Members of eight United Church of Christ (UCC) congregations in and around the District of Columbia have enough money to pay off $ 9 million in medical debt for people in four states. More than 7,800 families in Maryland, Delaware, West Virginia and New Jersey will benefit from the fundraising campaign, church officials said Tuesday.
Because debt collection agencies will accept steep discounts to withdraw mounting medical bills, the more than $ 65,000 donated by 92 UCC members will effectively eliminate more than $ 9 million in overdue bills, UCC officials said.
Church officials noted that the large amount of debt relief comes from a “1 to 100” ratio of gift purchases to debt. Overdue medical bills are often sold to collection agencies at deep discounts. Firms will accept pennies on the dollar to clean the slate, providing quick profits for bill collectors.
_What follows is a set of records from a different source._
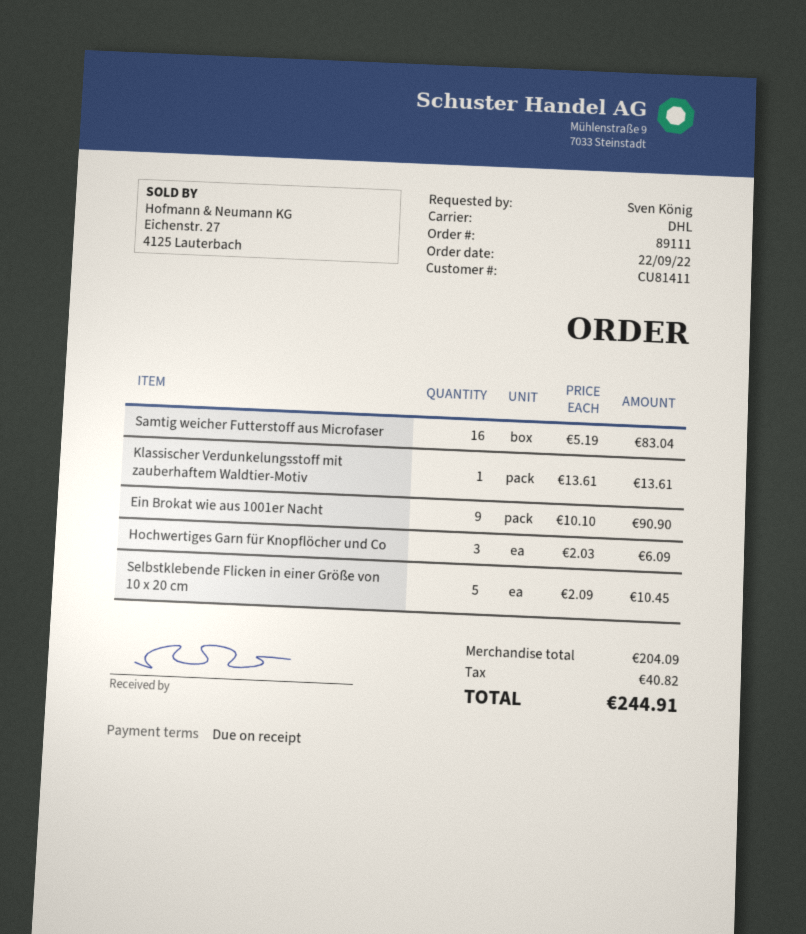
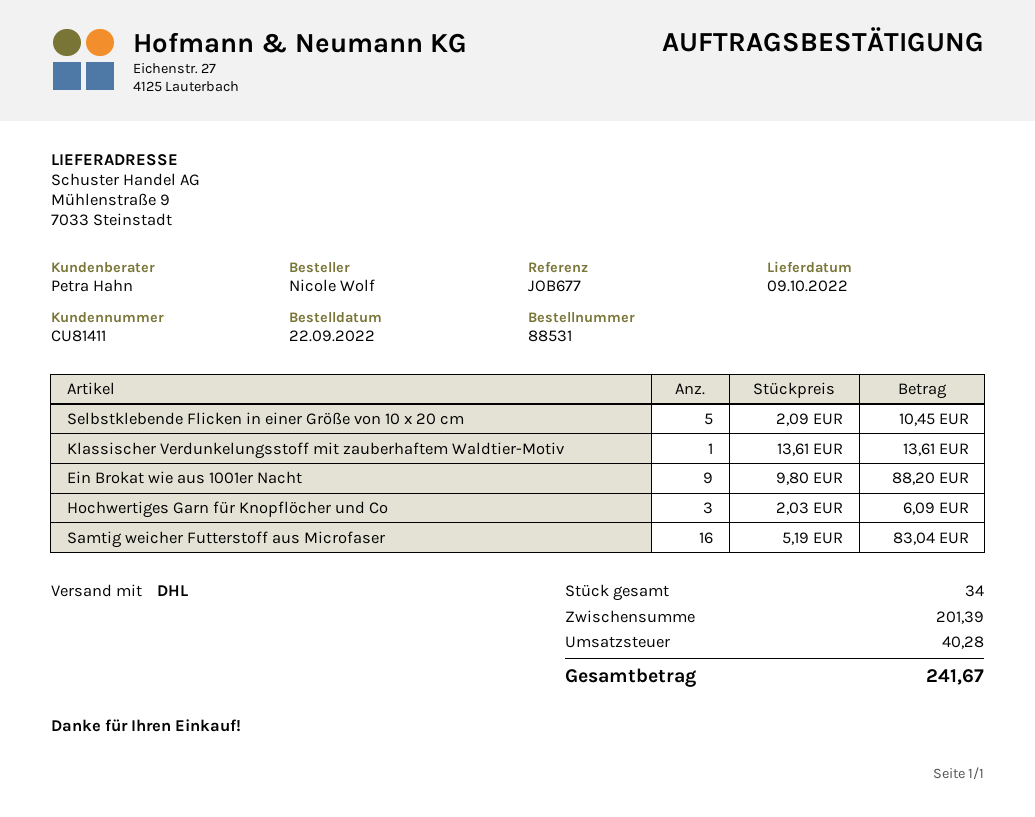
order number: 89111 -> 88531
ordered by: Sven König -> Nicole Wolf
Ein Brokat wie aus 1001er Nacht: 9 x 10.10 = 90.90 -> 9 x 9.80 = 88.20
subtotal: 204.09 -> 201.39
tax: 40.82 -> 40.28
total: 244.91 -> 241.67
While the 7,800 households receiving funds will soon receive letters from the nonprofit group RIP Medical Debt informing them that their bills are paid, in envelopes with the church logo, the church will not know the names of the recipients. specific. However, each family will know which UCC congregations contributed to release their debt.
The Rev. Tim Tutt, senior minister at the Westmoreland Congregational UCC in Bethesda, Maryland, said the pandemic gave members an incentive to help others.
“I am very proud that this network of UCC churches came together during the pandemic to help alleviate the medical debt of our neighbors,” he said in a statement. “At a time when people were isolated, trapped and scared, we reached out with communal dollars to care for the vulnerable and at risk.”
Donations came from Christ Congregational UCC, Silver Spring, Maryland; UCC Congregational of Cleveland Park, Washington; First Congregational UCC, Washington; Hope UCC, Alexandria, Virginia; Little River UCC, Annandale, Virginia; Rock Spring Congregational UCC, Arlington, Virginia; Seneca Valley UCC, Gaithersburg, Maryland; the Justice and Witnesses Committee of the Potomac Association at the UCC Central Atlantic Conference; and a Cleveland-based national UCC ministry, Justice Ministries and Local Churches.
“Our church was excited to participate,” the Rev. Ellen Jennings, pastor of the Cleveland Park congregation, said in a statement. “This is a huge justice issue for many people, especially those with lower incomes, who are not eligible for Medicaid or Medicare.”
Those who qualified for debt relief earned less than twice the federal poverty level, suffered financial hardship, or faced bad debt with debt exceeding their assets.
“Jesus healed people,” Mr. Tutt said. “Helping pay the medical debt of people in need is one way that we, as Christians, UCC’ers, you can follow the way of Jesus. Paying down medical debt helps ease financial, emotional, and mental pain. That is curative. “
The United Church of Christ stands out for a progressive outlook among its more than 800,000 members. The group says it was the first major Protestant denomination to ordain a woman as a minister and the first to ordain an openly gay man to the pastorate.